Mokyr J, La culture de la croissance,  Les origines de l’économie moderne

Eds Gallimard, 568 pages

La lecture du dernier livre de J.Mokyr est recommandée en ces temps de crise. Il s’interroge sur les origines de la culture de croissance qui anime la société occidentale et sur les entrepreneurs de croissance qui ont marqué son histoire. Il relativise l’importance des facteurs traditionnellement invoqués – le charbon anglais, la culture protestante, les   institutions démocratiques –  pour expliquer l’avènement de la société industrielle. Il attribue cette expansion à l’éclosion des savoirs utiles comme moteurs de progrès technique. « La culture technique partagée a changé les attitudes envers le monde naturel, considéré comme domesticable afin de servir l’intérêt matériel de l’humanité ». L’auteur rappelle les apports des principaux entrepreneurs culturels qui ont marqué l’histoire : Galilée, Bacon, Newton, les philosophes du siècle des Lumières…  Il montre que ces penseurs de la République des Lettres échangeaient leurs idées grâce à leurs livres et leurs lettres et que cette confrontation a permis l’émergence de nouvelles visions du monde réel. C’est la diversité des cultures européennes qui a le plus contribué, au fil des siècles, aux plus grandes avancées scientifiques et techniques.
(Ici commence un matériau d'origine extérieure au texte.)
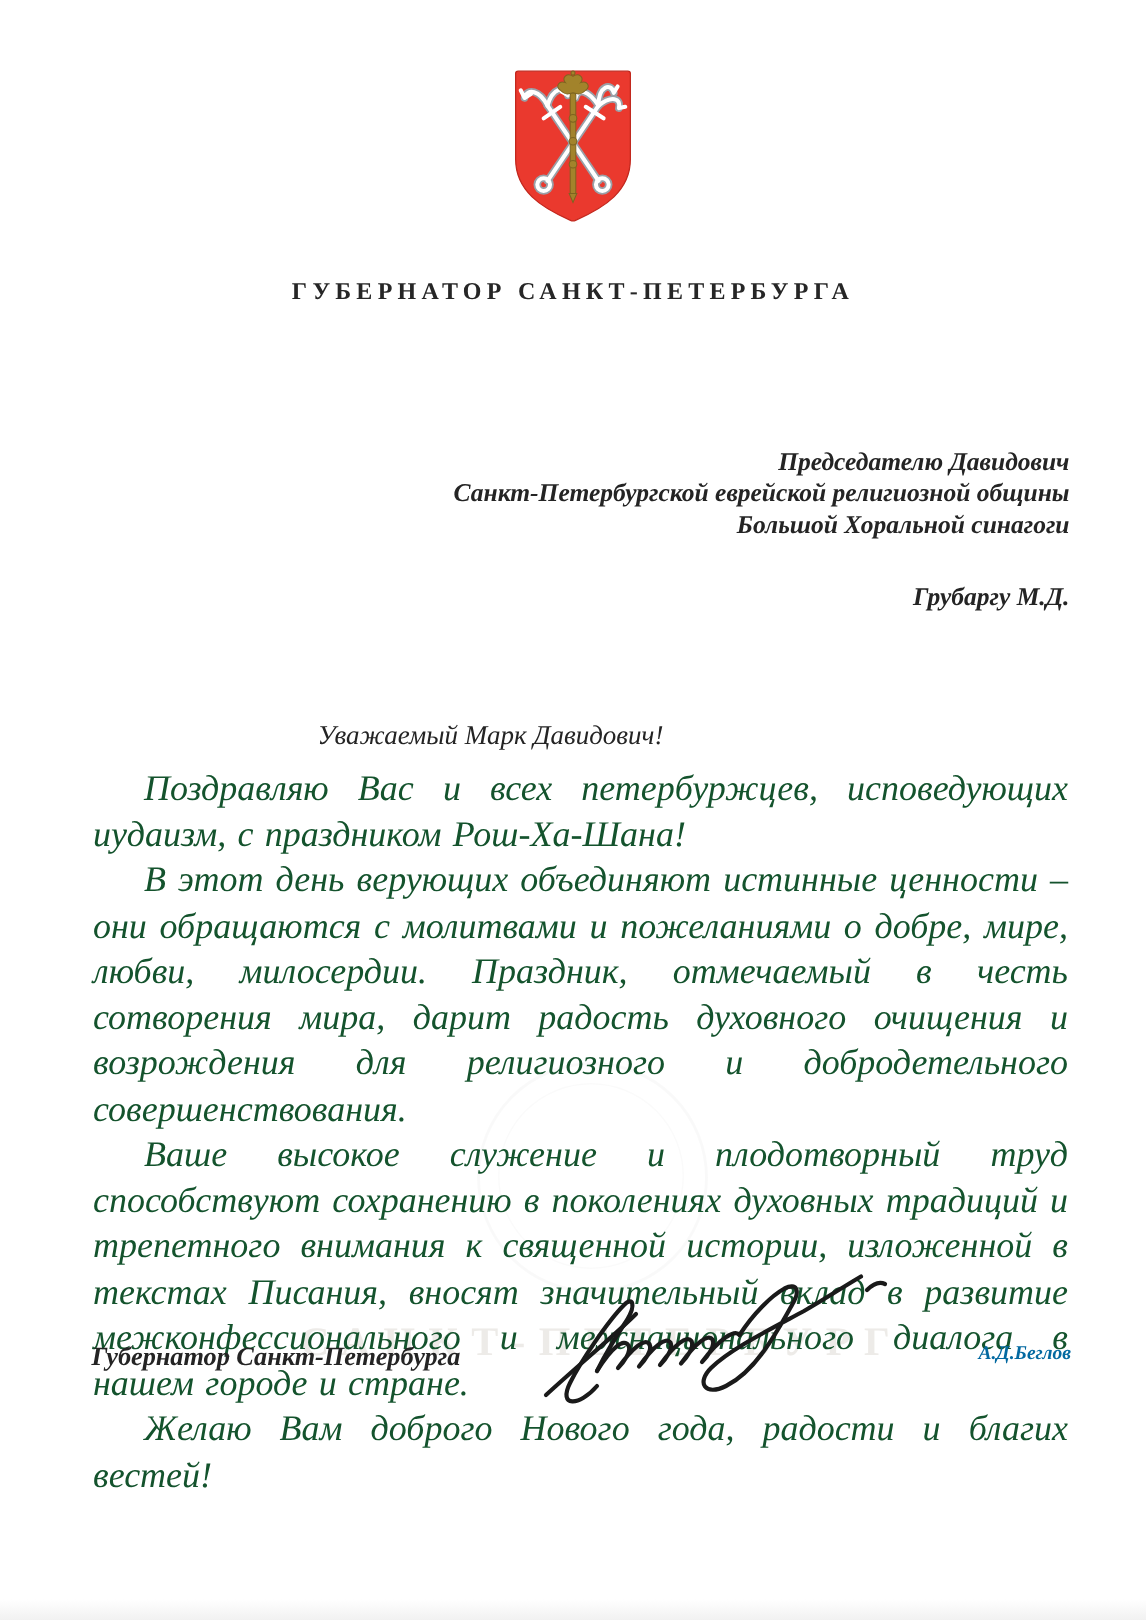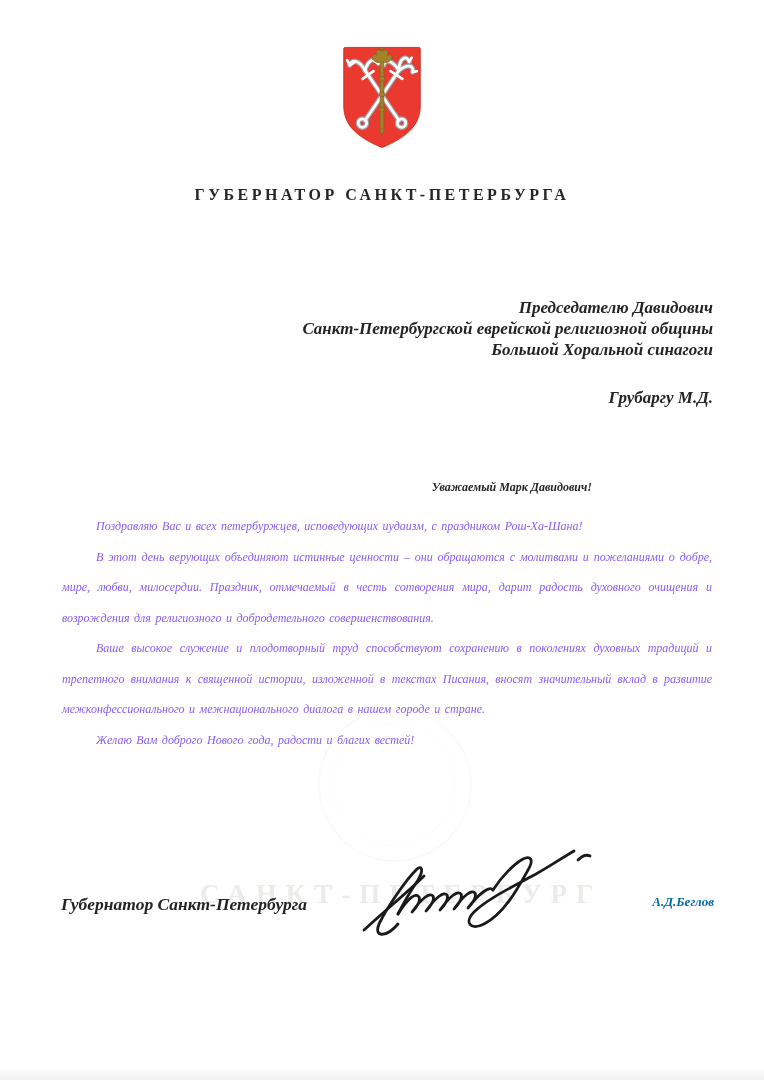--- a/index.html
+++ b/index.html
@@ -36,32 +36,32 @@
   .recipient-name{
     position:absolute;top:388px;right:51px;
     text-align:left;
     font-style:italic;font-weight:700;
     font-size:17px;
     color:#242424;
   }
   
   .salutation{
     position:absolute;top:480px;left:62px;width:530px;
-    text-align:right;
-    font-style:italic;font-weight:700;
-    font-size:12px;
+    text-align:center;
+    font-style:italic;font-weight:400;
+    font-size:18px;
     color:#242424;
   }
   .letter-body{
     position:absolute;top:511px;left:62px;width:650px;
     font-style:italic;
-    font-size:12px;
+    font-size:24px;
     line-height:30.5px;
     text-align:justify;
-    color:#8b5cf6;
+    color:#14532d;
   }
   .letter-body p{
     margin:0;
     text-indent:34px;
     word-spacing:1.5px;
   }
   
   .sig-title{
     position:absolute;top:894px;left:61px;
     font-style:italic;font-weight:700;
C’est pourquoi il attribue la « stagnation séculaire » actuelle à l’universalisation de la culture contemporaine.

Joel Mokyr est un historien économique américano-israélien né aux Pays-Bas. Il est professeur d’économie et d’histoire à la Northwestern University.

 

Brunel S, Pourquoi les paysans vont sauver le monde ?

Eds Buchet Chastel, 259 pages

L’auteure rappelle certains fondamentaux oubliés dans le débat public. « Les terres cultivées n’occupent que 12 % des terres émergées libres de glaces et seulement 2 % de ces terres sont cultivées intensivement ». Pour produire les 3,5 milliards de tonnes de céréales nécessaires aux 10 milliards d’humains des années 2050, « il faudra augmenter la productivité de 14 % par décennie ».  La faim n’a pas disparu : « Près d’un milliard de personnes en souffrent toujours dans le monde. Et en France, 9 millions de pauvres n’ont pas les moyens de faire trois repas corrects par jour»… L’auteure dénonce ceux qui stigmatisent l’agriculture française –  la « plus performante du monde » – pour promouvoir une filière bio coûteuse en aides publiques, exigeante en main-d’œuvre introuvable et « produisant des denrées qui n’ont pas encore démontré qu’ils sont meilleurs pour la santé »… Elle soutient que le bio a sa place dans les campagnes, mais seulement pour valoriser de petites surfaces.  Elle pose des questions dérangeantes : pourquoi opposer les modèles ? Quels sont les limites des circuits courts ? Quels sont les avantages alimentaires du bio ? Comment prévenir le retour de contaminations ou de pénuries ? Comment mieux protéger les sols, la biodiversité, l’eau ? Dénonçant l’agribashing, elle plaide pour une agriculture diverse, responsable et surtout, productive.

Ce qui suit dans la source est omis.